■ WHAT TO WORK ON
Copy the data exactly. Images are to be left out.

═════ THE RECORDS

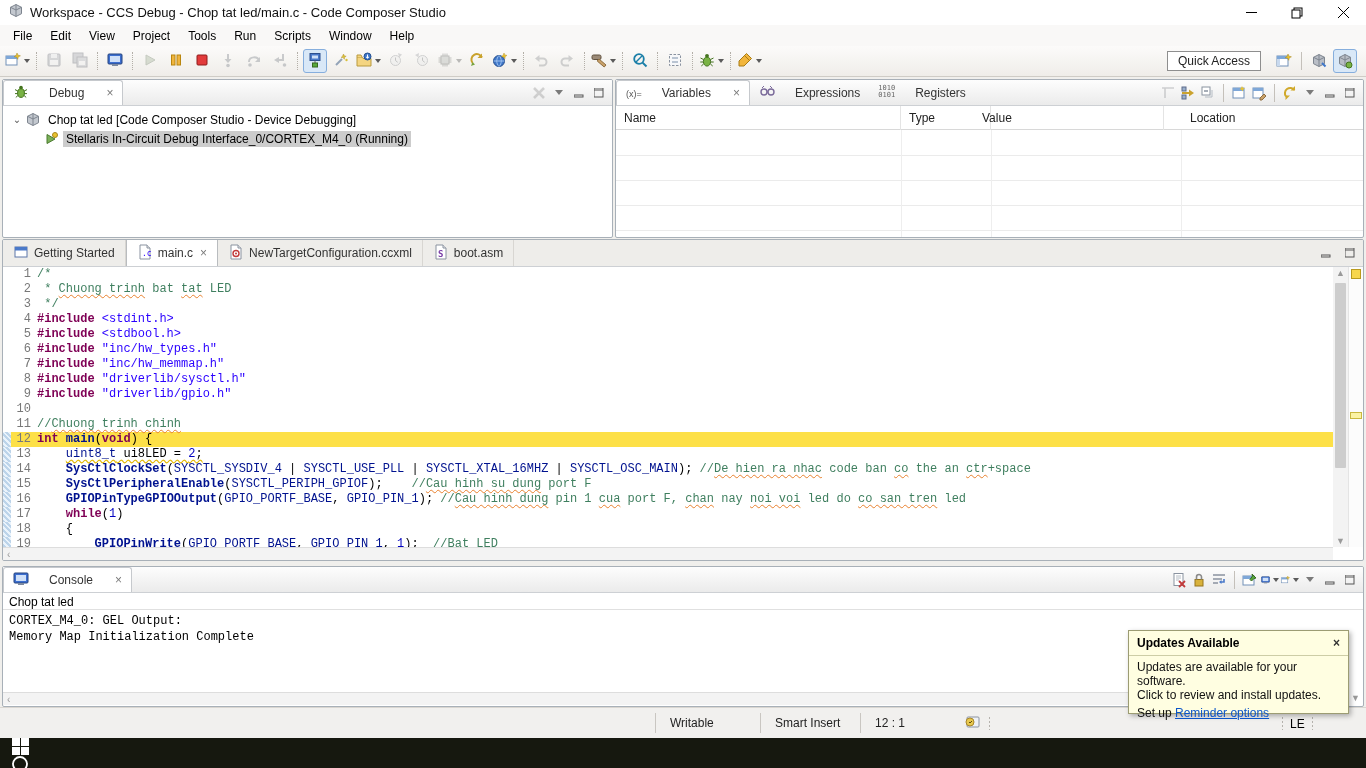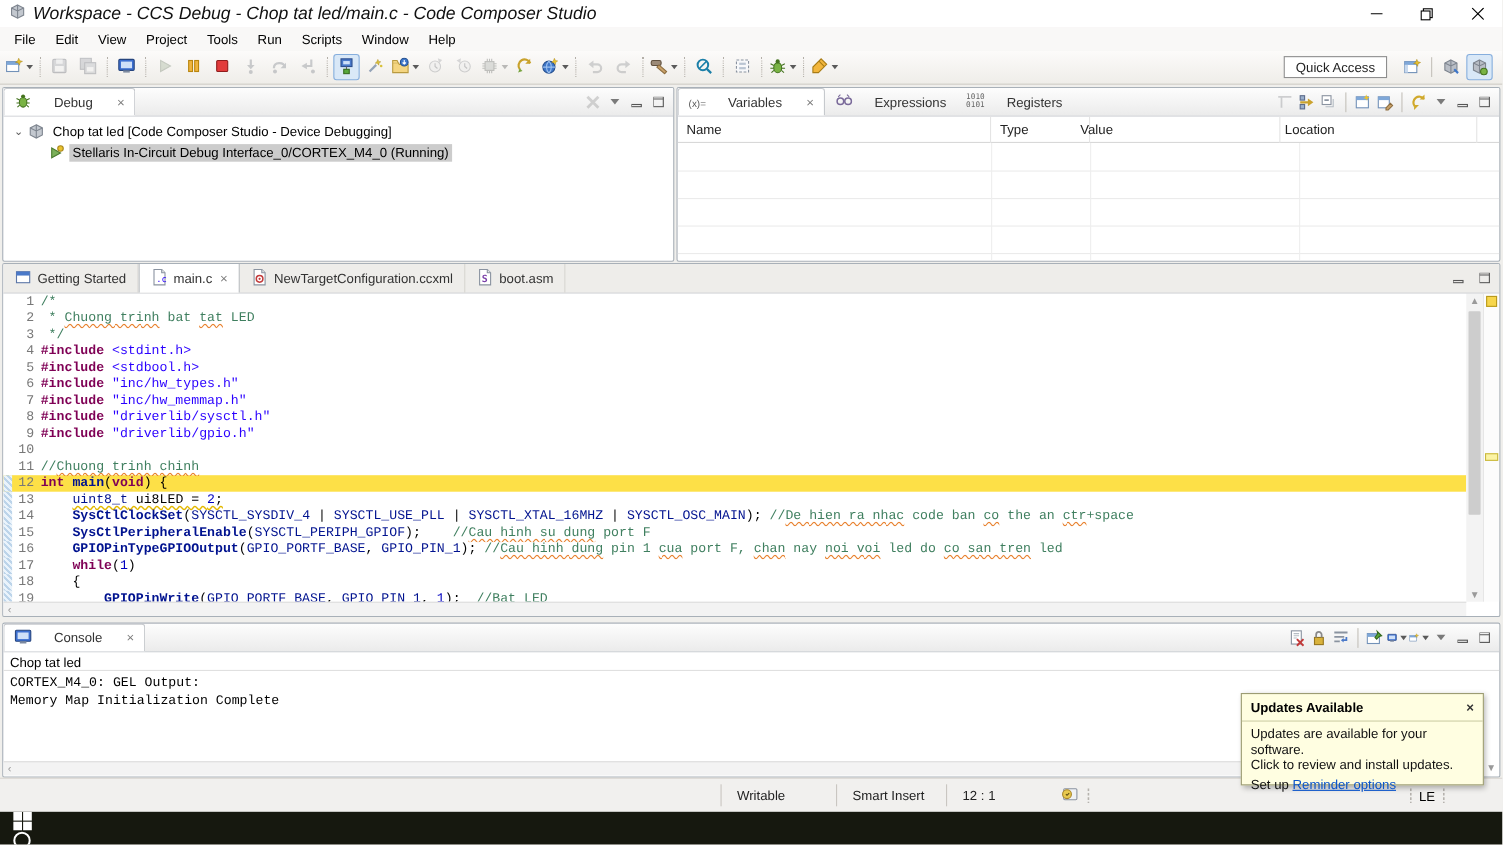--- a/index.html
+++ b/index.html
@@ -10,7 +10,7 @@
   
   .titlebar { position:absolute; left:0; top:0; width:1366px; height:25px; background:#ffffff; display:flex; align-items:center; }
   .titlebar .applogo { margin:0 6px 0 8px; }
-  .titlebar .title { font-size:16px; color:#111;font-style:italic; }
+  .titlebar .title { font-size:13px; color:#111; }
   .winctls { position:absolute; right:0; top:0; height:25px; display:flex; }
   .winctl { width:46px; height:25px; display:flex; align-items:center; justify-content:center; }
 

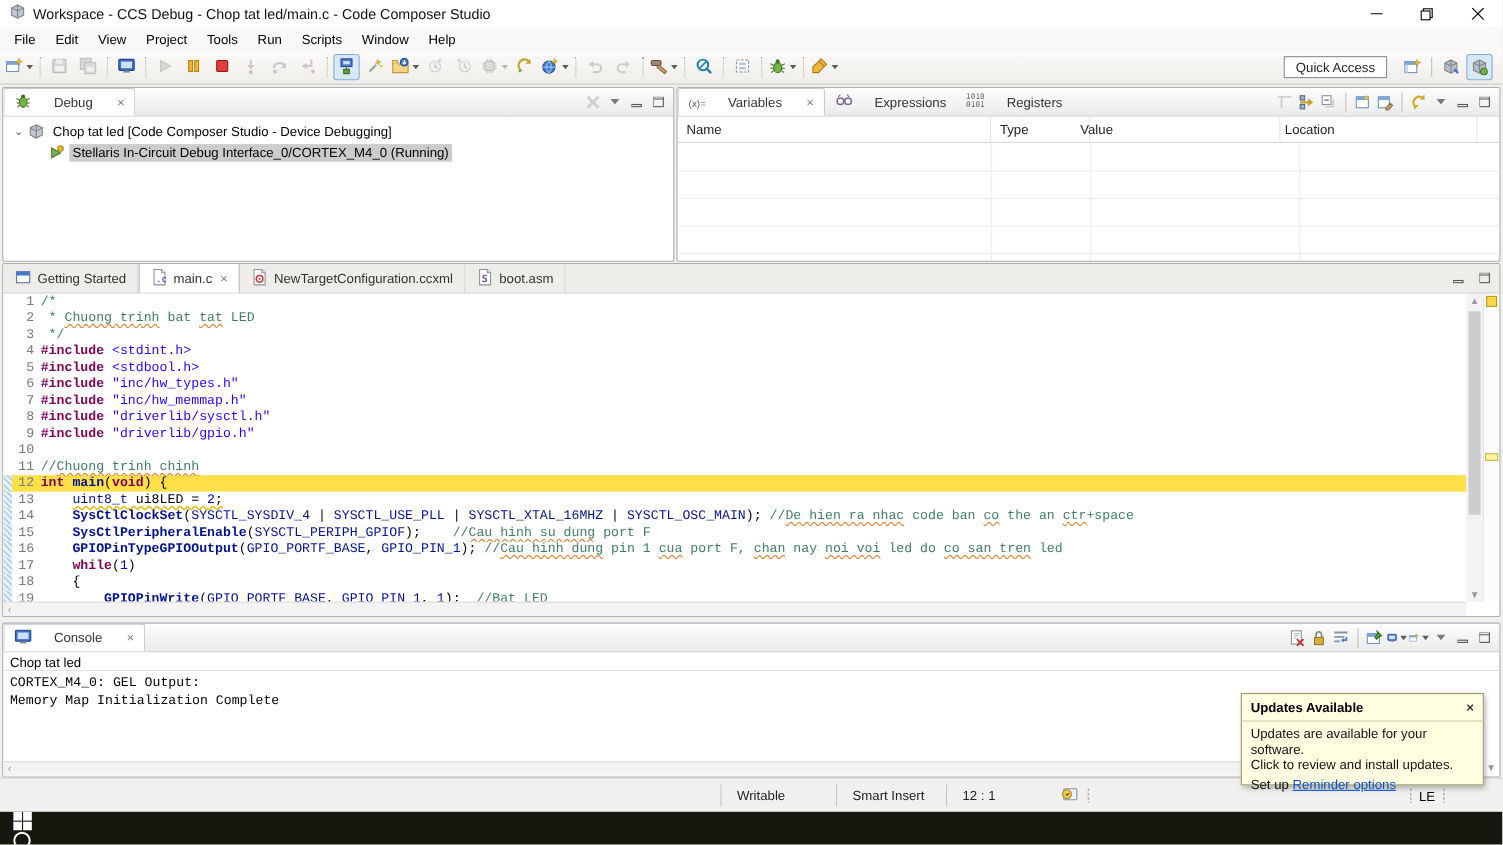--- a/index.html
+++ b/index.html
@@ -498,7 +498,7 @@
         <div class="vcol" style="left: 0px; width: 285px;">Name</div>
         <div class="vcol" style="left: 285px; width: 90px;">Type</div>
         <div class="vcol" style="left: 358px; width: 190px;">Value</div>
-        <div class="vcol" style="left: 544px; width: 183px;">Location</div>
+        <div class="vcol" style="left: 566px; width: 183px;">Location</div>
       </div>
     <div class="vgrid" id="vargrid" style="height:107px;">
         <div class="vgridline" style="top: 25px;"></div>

══════════

■ EXERCISE OUTPUT
--- a/index.html
+++ b/index.html
@@ -10,7 +10,7 @@
   
   .titlebar { position:absolute; left:0; top:0; width:1366px; height:25px; background:#ffffff; display:flex; align-items:center; }
   .titlebar .applogo { margin:0 6px 0 8px; }
-  .titlebar .title { font-size:16px; color:#111;font-style:italic; }
+  .titlebar .title { font-size:13px; color:#111; }
   .winctls { position:absolute; right:0; top:0; height:25px; display:flex; }
   .winctl { width:46px; height:25px; display:flex; align-items:center; justify-content:center; }
 

--- a/index.html
+++ b/index.html
@@ -498,7 +498,7 @@
         <div class="vcol" style="left: 0px; width: 285px;">Name</div>
         <div class="vcol" style="left: 285px; width: 90px;">Type</div>
         <div class="vcol" style="left: 358px; width: 190px;">Value</div>
-        <div class="vcol" style="left: 544px; width: 183px;">Location</div>
+        <div class="vcol" style="left: 566px; width: 183px;">Location</div>
       </div>
     <div class="vgrid" id="vargrid" style="height:107px;">
         <div class="vgridline" style="top: 25px;"></div>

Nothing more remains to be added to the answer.